I think the arguments is there is no way to validate it was you that did the work. There's been too many instances of groups that do interviews for others or the work for take homes to help get people placed. There was a big deal about some H1Bs a while back where the people that showed up didn't look anything like the people that interviewed. So I understand both sides.
It's frustrating though when you've done a lot of work, as you've listed. I think in a good interview maybe going over that code and getting the chance to explain things you did, why you did, or issues you had, could also go a long way.
Bit annoying is that when companies ask for a portfolio, they often mean GitHub. Lot of non-technical hiring people I discussed this with were confused by the fact that there are other ways to contribute, like mailing lists.
This is what I do not get. I just do not understand the technical interview process these days.
I have 20 years of experience in software development, I have hundreds of LinkedIn contacts you can check on, a dozen recommendations on LinkedIn and a dozen projects on Github, not to mention a blog and let's say a other indicators (e.g. Stackoverflow creds).
Now what exactly are people checking on? My picture is on LinkedIn and Github. Clearly I can code and have done dozens of projects. What is the point of asking me - "Do you know Kafka?", "Have you used AWS S3 and how?", "How would you build / scale a Node.js project" - these are the real questions I was asked.
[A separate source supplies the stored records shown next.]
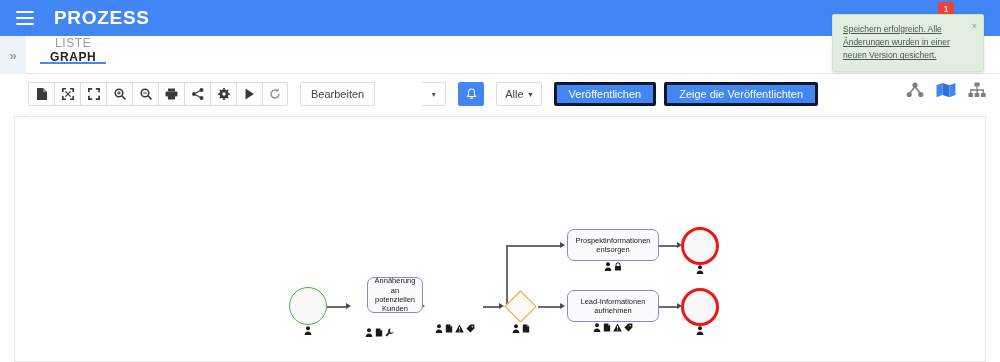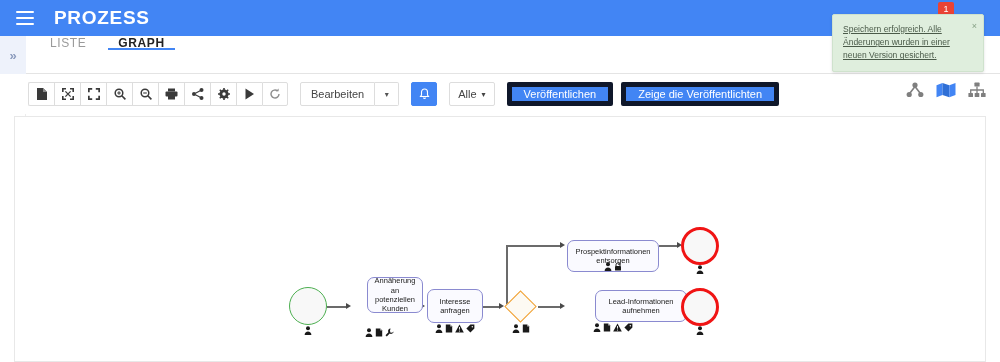--- a/index.html
+++ b/index.html
@@ -62,7 +62,7 @@
     display: flex; align-items: center; justify-content: center;
     cursor: pointer;
   }
-  .tabs { display: flex; align-items: flex-start; margin-left: 8px; }
+  .tabs { display: flex; align-items: center; margin-left: 8px; flex-direction: column; }
   .tab {
     padding: 0 16px;
     display: flex; align-items: center;

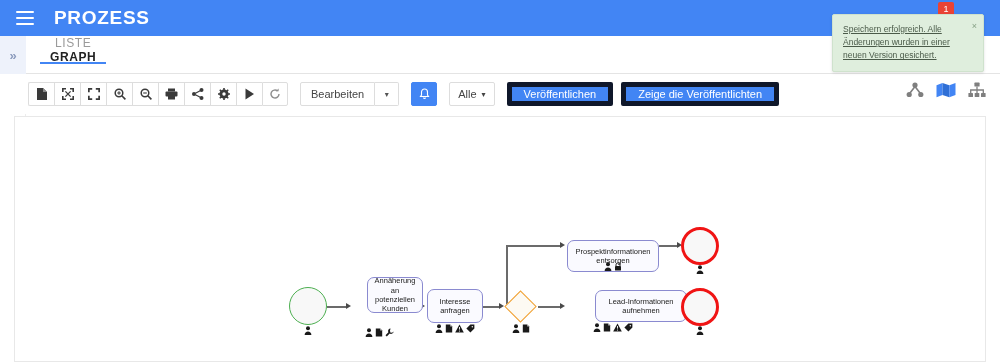--- a/index.html
+++ b/index.html
@@ -335,7 +335,7 @@
 
   <div class="tb-sep"></div>
 
-  <div style="display:flex;align-items:center;">
+  <div style="display:flex;align-items:center;gap:47px;">
     <div class="dd-btn">Bearbeiten</div>
     <div class="dd-caret" style="font-size:8px;color:#555;">▾</div>
   </div>

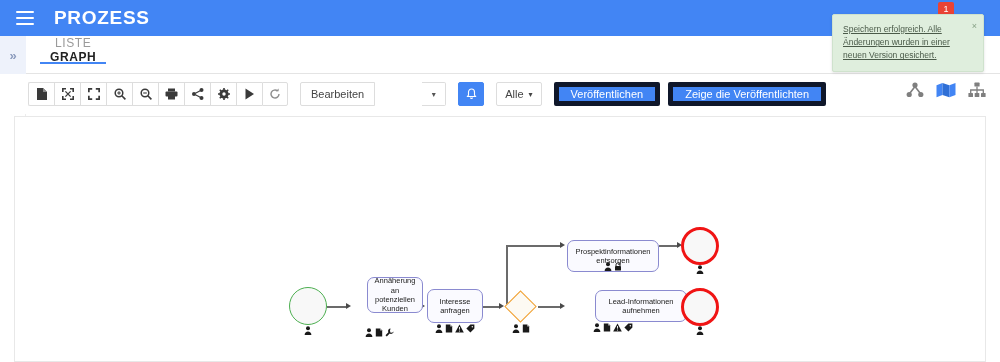--- a/index.html
+++ b/index.html
@@ -149,7 +149,7 @@
   .primary-btn {
     height: 24px;
     background: #4285f4;
-    border: 5px solid #0f172a;
+    border: 3px solid #0f172a;
     border-radius: 2px;
     color: #ffffff;
     font-size: 11px;

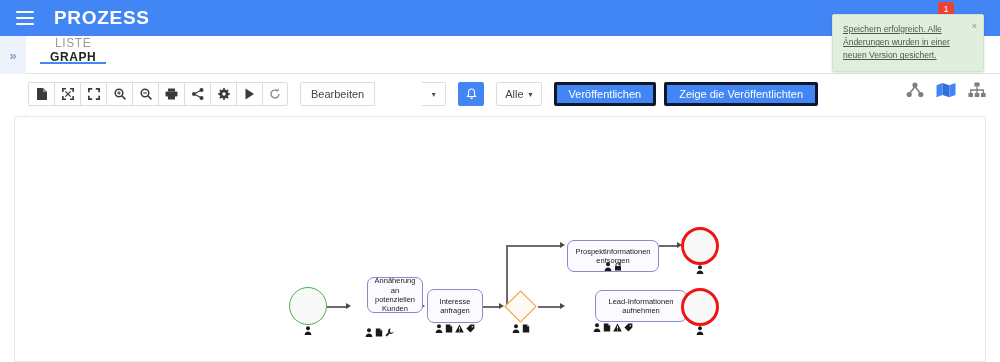--- a/index.html
+++ b/index.html
@@ -467,7 +467,7 @@
         </svg>
     </div>
 
-    <div class="node task" style="left:552px;top:112px;width:92px;height:32px;margin-top:11px;">Prospektinformationen entsorgen</div>
+    <div class="node task" style="left:552px;top:112px;width:92px;height:32px;">Prospektinformationen entsorgen</div>
     <div class="badges" style="left:552px;top:145px;width:92px;">
       <svg width="8" height="9" viewBox="0 0 8 9">
           <circle cx="4" cy="2.2" r="2" fill="#1a1a1a"></circle>

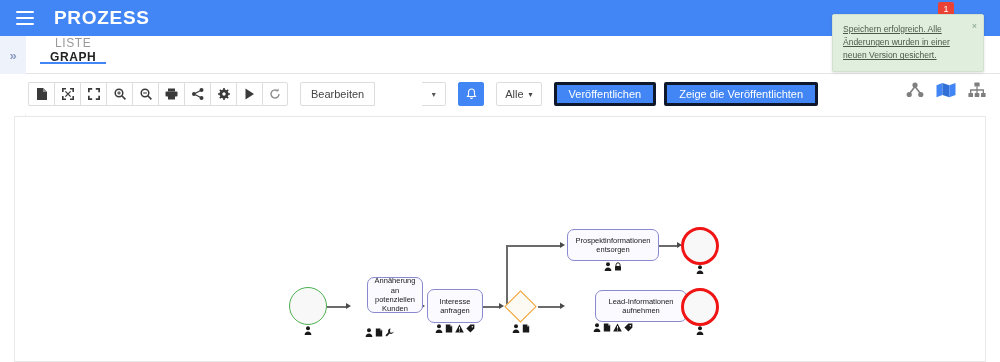--- a/index.html
+++ b/index.html
@@ -434,7 +434,6 @@
         </svg>
     </div>
 
-    <div class="node task" style="left:412px;top:172px;width:56px;height:34px;">Interesse anfragen</div>
     <div class="badges" style="left:408px;top:207px;width:64px;">
       <svg width="8" height="9" viewBox="0 0 8 9">
           <circle cx="4" cy="2.2" r="2" fill="#1a1a1a"></circle>

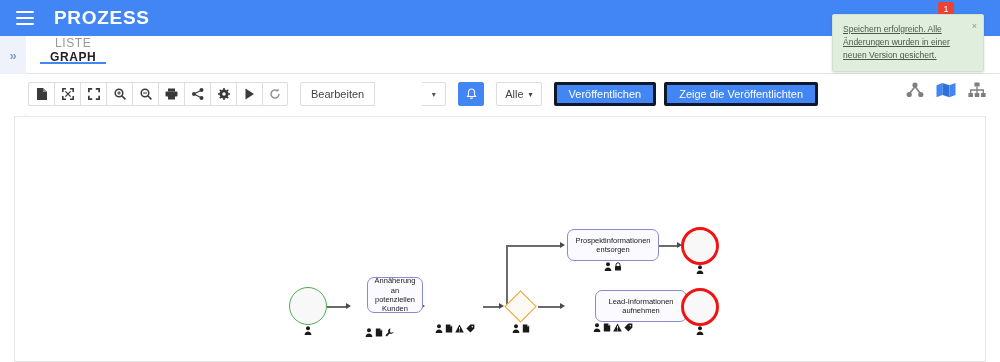--- a/index.html
+++ b/index.html
@@ -478,7 +478,7 @@
         </svg>
     </div>
 
-    <div class="node task" style="left:552px;top:173px;width:92px;height:32px;margin-left:28px;">Lead-Informationen aufnehmen</div>
+    <div class="node task" style="left:552px;top:173px;width:92px;height:32px;">Lead-Informationen aufnehmen</div>
     <div class="badges" style="left:552px;top:206px;width:92px;">
       <svg width="8" height="9" viewBox="0 0 8 9">
           <circle cx="4" cy="2.2" r="2" fill="#1a1a1a"></circle>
Yes, had you cared to look at my Github / blogs you would have seen I have done this multiple times, what are we verifying now?
I tried my best but at one point stopped caring about interviews.
I don't really think this is true? This might be true for developers that only work for companies and never in their own time maybe.
My portfolio site is just one of the sites on my personal website that also hosts many of my projects. It wasn't much work to setup, and it provides organization and sharing capability so there's motivation to make it anyways.
>This might be true for developers that only work for companies and never in their own time maybe.
I'd argue that that is indeed the majority. Maybe they have some work from school days, but very few devs are making portfolio pieces years into the industry once they can flesh out their "Employment" sectiion.
IME you only need a portfolio as a non-junior if you are making a lateral move.
- adapted Java's Regex engine to work on streams of characters
- wrote a basic parametric geometry engine
- wrote a debugger for an async framework
- did innovative work with respect to whole-codebase transformation using macros
Among other things.
As for ChatGPT in the context of an interview, I'd only use it if I were asked to do changes on a codebase I don't know in limited time.